Risk Management Process

1. Assessing and analyzing risk should be a continuous and comprehensive exercise in any organization.

2. Risk - is  a measure of the extent to which an entity is threatened by a potential circumstance or event.

3. Risk is expressed as a combination of:

   1. the adverse impacts that would arise if the circumstance or event occurs

   2. the likelihood of occurrence

4. Information security risk

   1. reflects the potential adverse impacts that result from the possibility of unauthorized information and/or information systems:

      1. access

      2. use

      3. disclosure

      4. disruption

      5. modification

      6. destruction

   2. represents that risk is associated with:

      1. threats

      2. impact

      3. likelihood

      4. indicates that IT risk is a subset of business risk

5. An asset is something in need of protection

6. A vulnerability is a gap or weakness in those protection efforts.

7. A threat is something or someone that aims to exploit a vulnerability to thwart protection efforts.

8. Threat - is a person or thing that takes action to exploit (or make use of) a target organization’s system vulnerabilities, as part of achieving or furthering its goal or objectives.

   1. Insiders

      1. (either deliberately, by simple human error, or by gross incompetence).

   2. Outside individuals or informal groups

      1. (either planned or opportunistic, discovering vulnerability).

   3. Formal entities that are nonpolitical

      1. (such as business competitors and cybercriminals).

   4. Formal entities that are political

      1. (such as terrorists, nation-states, and hacktivists).

   5. Intelligence or information gatherers

      1. (could be any of the above).

   6. Technology

      1. (such as free-running bots and artificial intelligence , which could be part of any of the above)

Managing vulnerabilities starts with one simple step: Learn what they are.

Impact - is the magnitude of harm that can be expected

A vulnerability is an inherent weakness or flaw in a system or component, which, if triggered or acted upon, could cause a risk event to occur

1. Risk identification - recurring process of identifying different possible risks, characterizing them and then estimating their potential for disrupting the organization.  

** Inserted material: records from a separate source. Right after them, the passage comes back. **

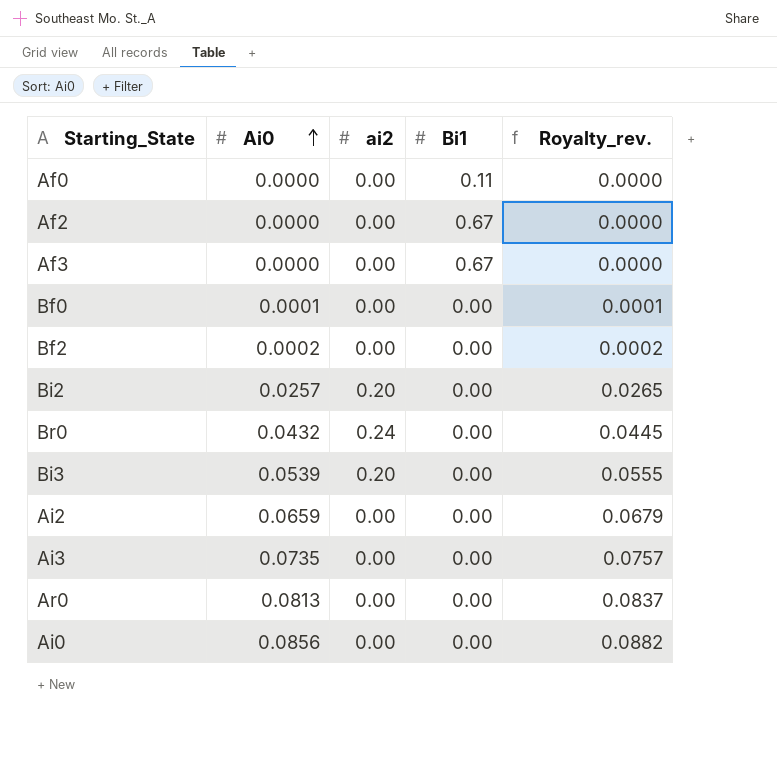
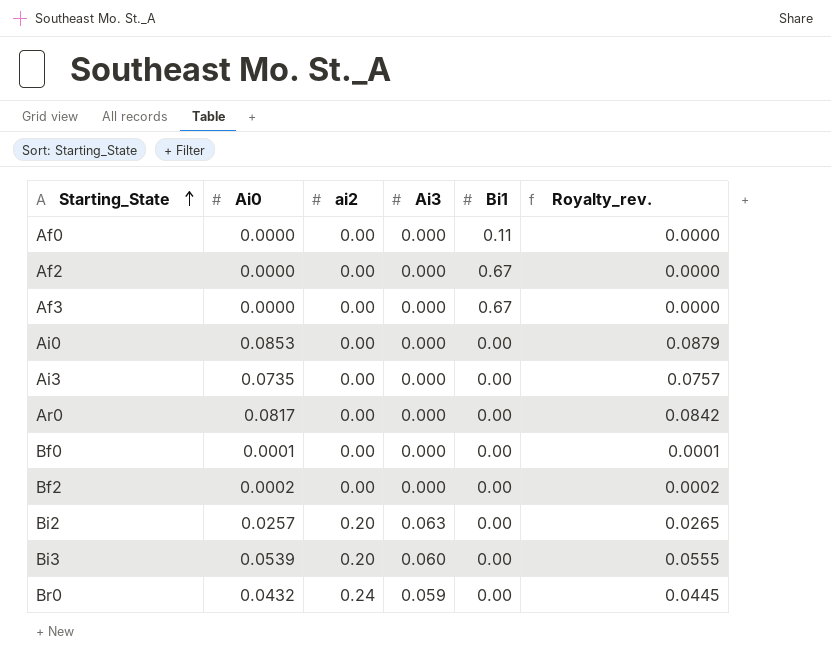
row order: Ai0 ascending -> Starting_State ascending
column Ai3 | position: none -> 4
row Ai2: 0.0659 | 0.00 | 0.00 | 0.0679 -> none
Ai0 | Ai0: 0.0856 -> 0.0853
Ai0 | Royalty_rev.: 0.0882 -> 0.0879
Ar0 | Ai0: 0.0813 -> 0.0817
Ar0 | Royalty_rev.: 0.0837 -> 0.0842

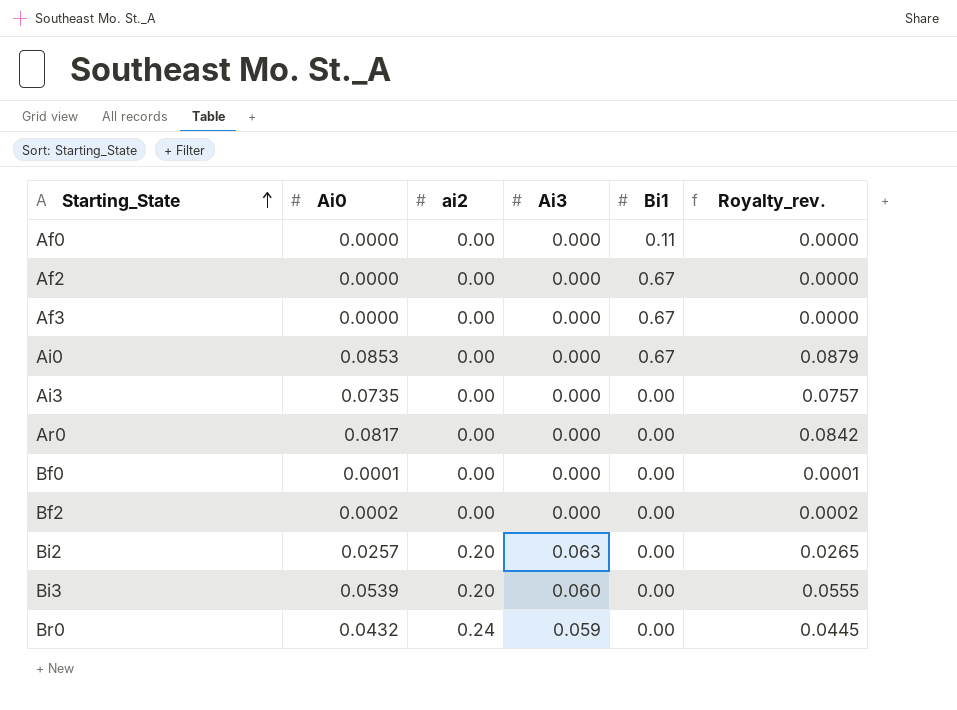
Ai0 | Bi1: 0.00 -> 0.67

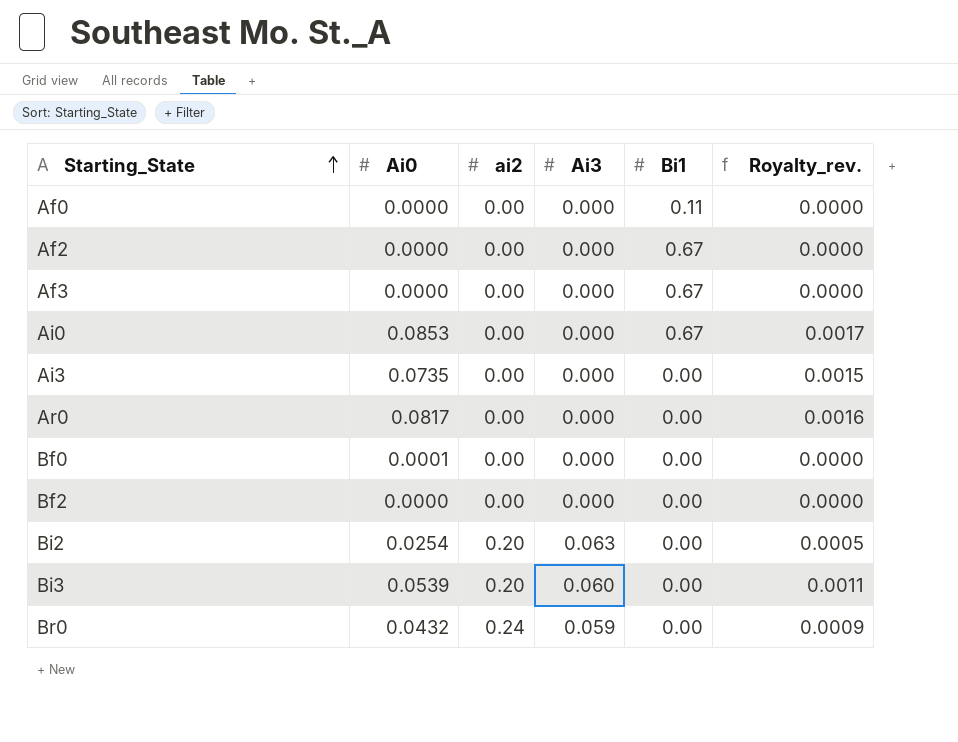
column Royalty_rev. | formula: [Ai0] * 1.03 -> [Ai0] * 0.02
Bf2 | Ai0: 0.0002 -> 0.0000
Bi2 | Ai0: 0.0257 -> 0.0254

2. Risk assessment -  is the process of identifying, estimating, prioritizing risks and should:

   1. result in aligning (or associating) each identified risk resulting from the operation of an information system with the goals, objectives, assets or processes that the organization uses, which in turn aligns with or directly supports achieving the organization’s goals and objectives.

3. Risk treatment - decisions about the best actions to take regarding the identified and prioritized risk

   1. decisions made are dependent on:

      1. the attitude of management toward risk

      2. the availability

      3. risk mitigation cost

When risks have been identified, it is time to prioritize and analyze core risks through qualitative risk analysis and/or quantitative risk analysis. This is necessary to determine root cause and narrow down apparent risks and core risks. Security professionals work with their teams to conduct both qualitative and quantitative analysis.

When making decisions based on risk priorities, organizations must evaluate the likelihood and impact of the risk as well as their tolerance for different sorts of risk.

Understanding the organization and senior management’s attitude toward risk is usually the starting point for getting management to take action regarding risks.

Calculating the downtime that is likely to occur with varying lengths of downtime will help to define a company’s risk tolerance.

If a company has a low tolerance of the risk of downtime, they are more likely to invest in a generator to power critical systems.

A company with an even lower tolerance for downtime will invest in multiple generators with multiple fuel sources to provide a higher level of assurance that the power will not fail.